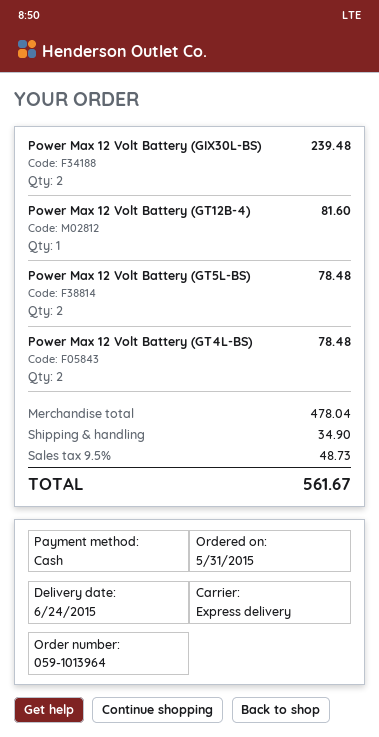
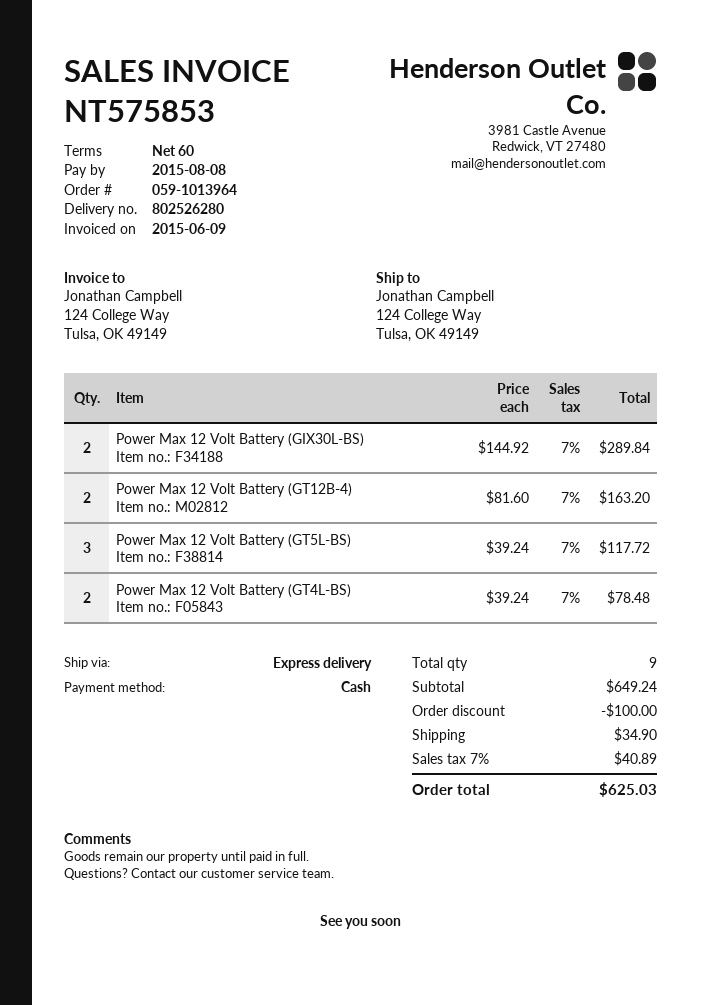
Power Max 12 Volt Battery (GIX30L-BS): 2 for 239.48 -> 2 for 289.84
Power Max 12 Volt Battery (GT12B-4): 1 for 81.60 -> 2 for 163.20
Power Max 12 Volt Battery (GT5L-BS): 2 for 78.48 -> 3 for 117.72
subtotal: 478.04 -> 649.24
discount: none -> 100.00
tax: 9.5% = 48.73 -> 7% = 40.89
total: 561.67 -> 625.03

────────

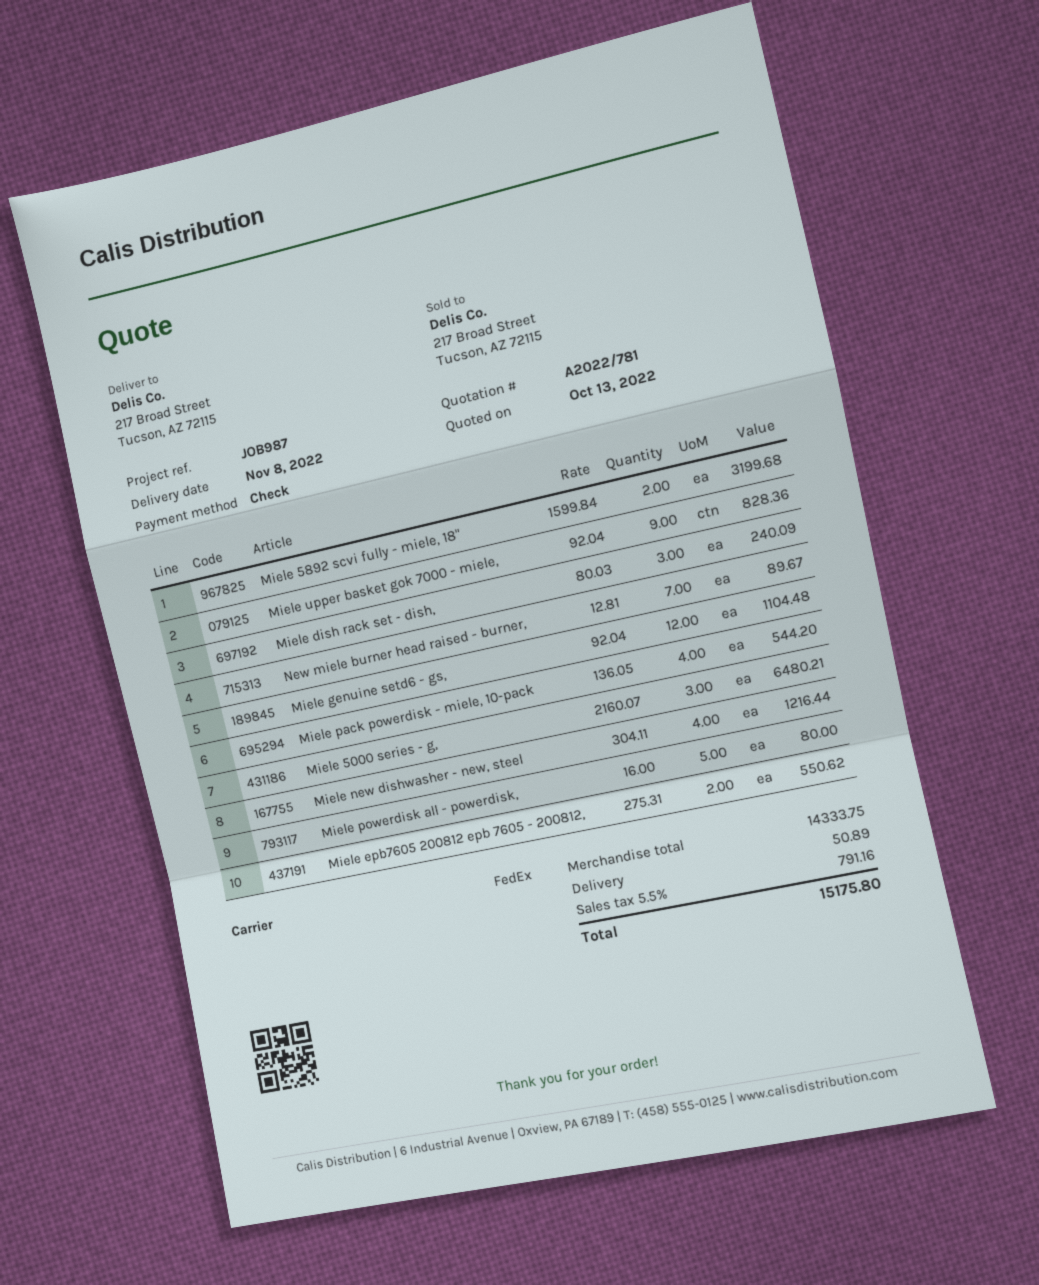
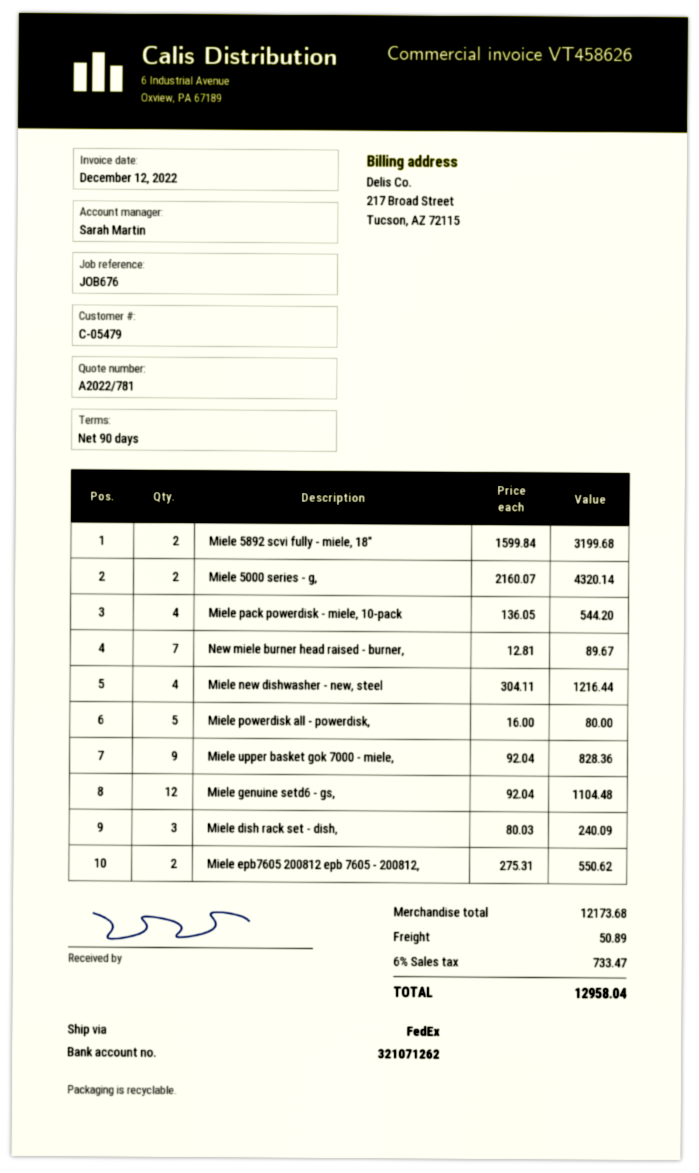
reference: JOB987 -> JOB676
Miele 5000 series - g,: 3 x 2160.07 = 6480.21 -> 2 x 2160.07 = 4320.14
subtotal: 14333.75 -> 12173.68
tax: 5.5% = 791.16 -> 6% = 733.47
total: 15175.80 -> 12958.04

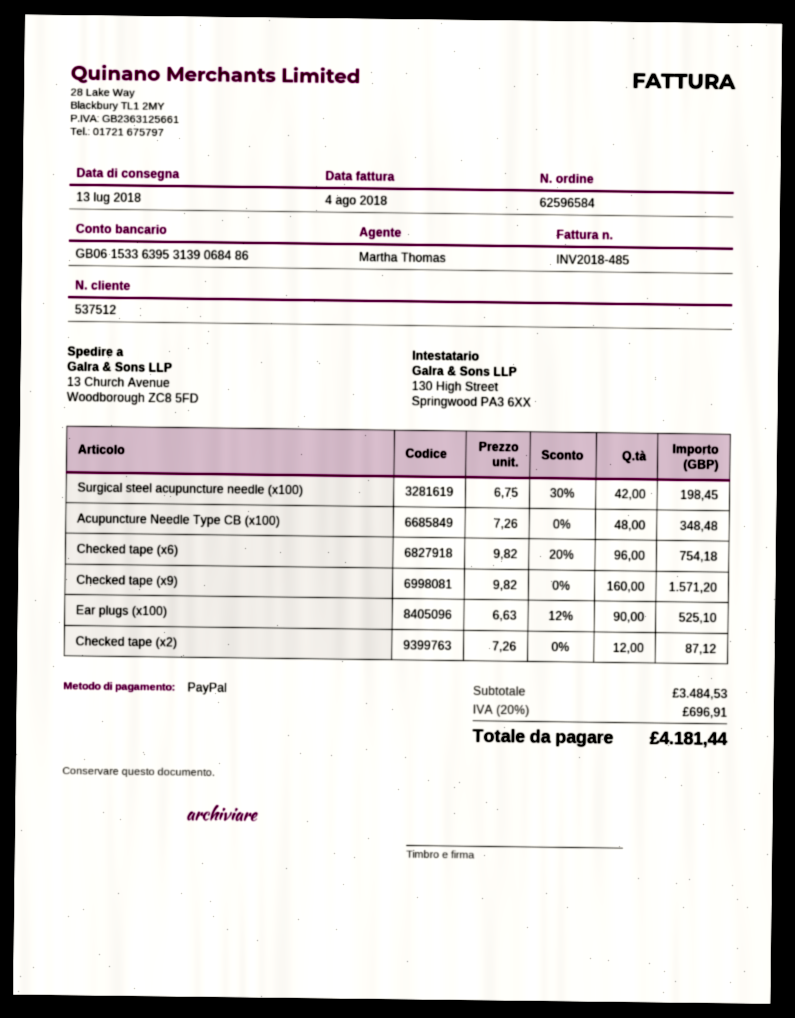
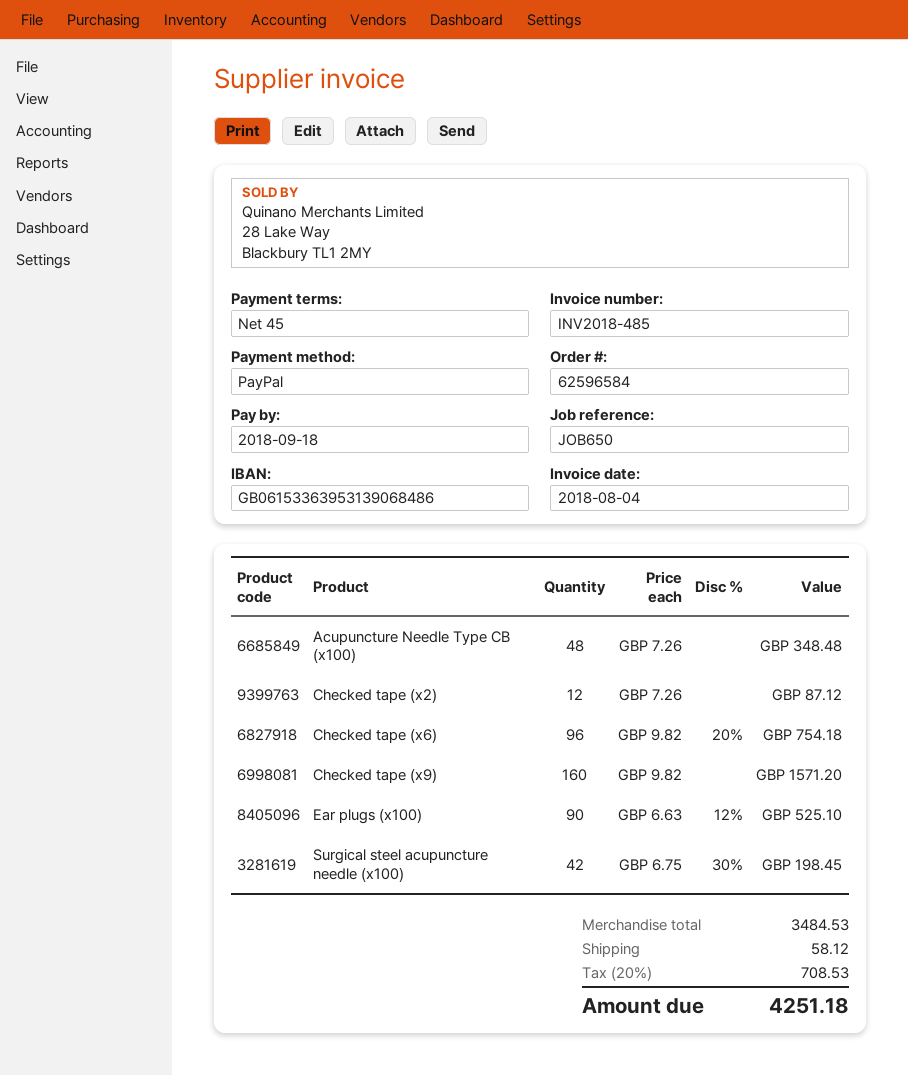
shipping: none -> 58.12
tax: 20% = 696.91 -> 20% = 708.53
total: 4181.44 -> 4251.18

────────

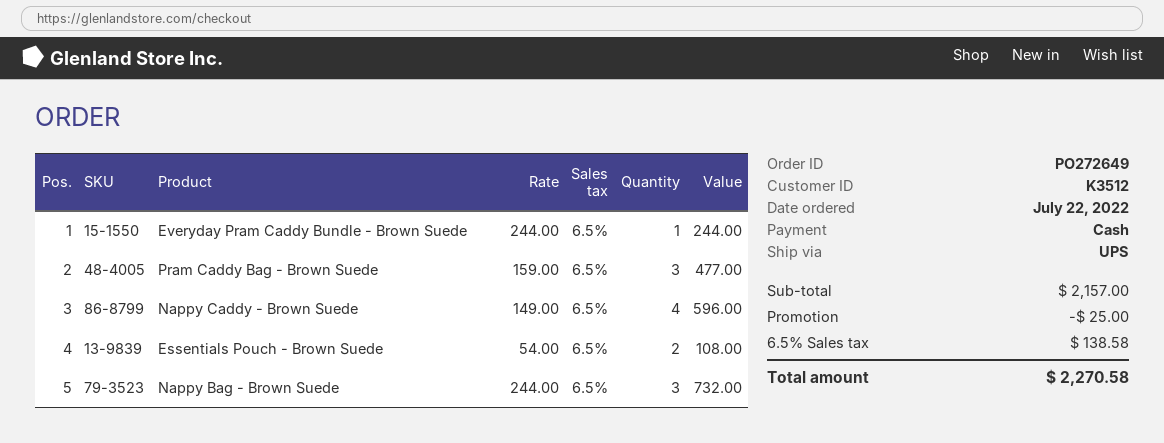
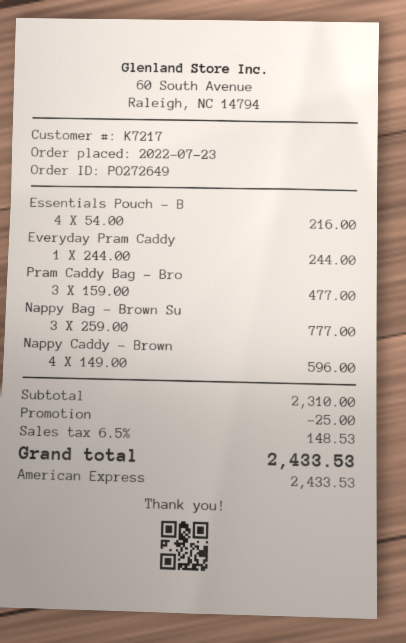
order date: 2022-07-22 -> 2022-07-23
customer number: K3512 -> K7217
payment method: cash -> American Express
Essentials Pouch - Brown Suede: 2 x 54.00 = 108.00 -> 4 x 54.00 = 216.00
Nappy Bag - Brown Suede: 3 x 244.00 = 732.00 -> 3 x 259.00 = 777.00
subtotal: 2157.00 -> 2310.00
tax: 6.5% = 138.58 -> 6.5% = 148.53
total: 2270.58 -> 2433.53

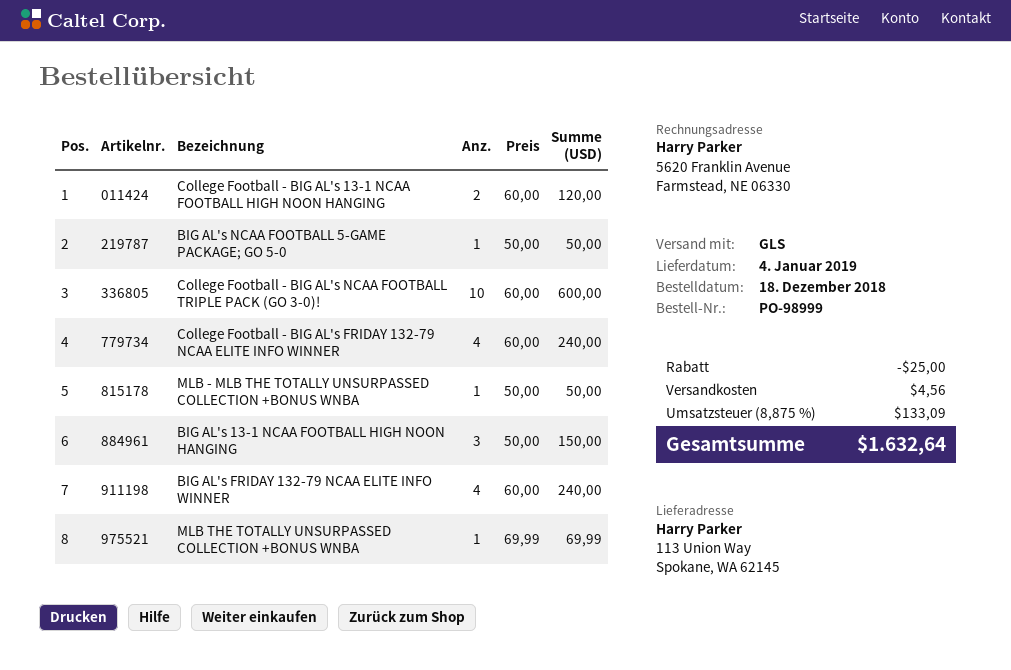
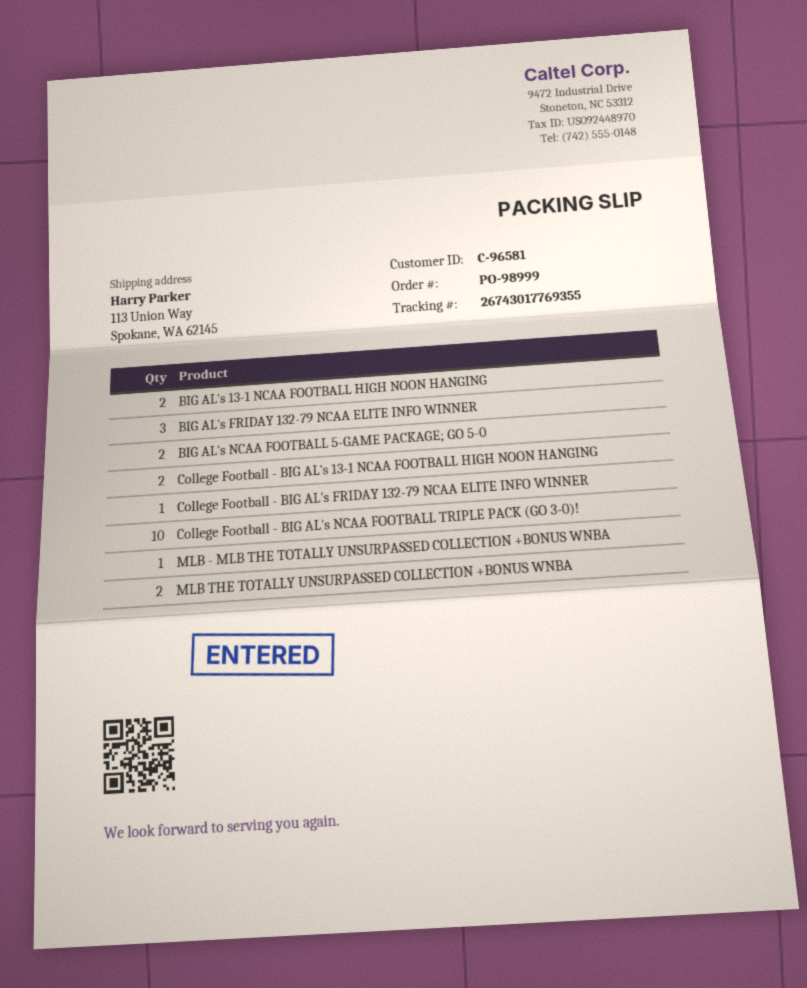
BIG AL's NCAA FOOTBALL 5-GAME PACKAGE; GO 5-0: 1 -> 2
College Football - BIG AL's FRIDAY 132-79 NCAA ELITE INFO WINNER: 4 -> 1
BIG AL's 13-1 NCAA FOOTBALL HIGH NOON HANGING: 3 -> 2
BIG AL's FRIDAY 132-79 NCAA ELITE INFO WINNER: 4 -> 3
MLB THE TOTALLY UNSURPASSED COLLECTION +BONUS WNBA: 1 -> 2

────────

# Try it:
Pick every line containing the word "none" out of the material, and copy those lines.

# Response:
discount: none -> 100.00
shipping: none -> 58.12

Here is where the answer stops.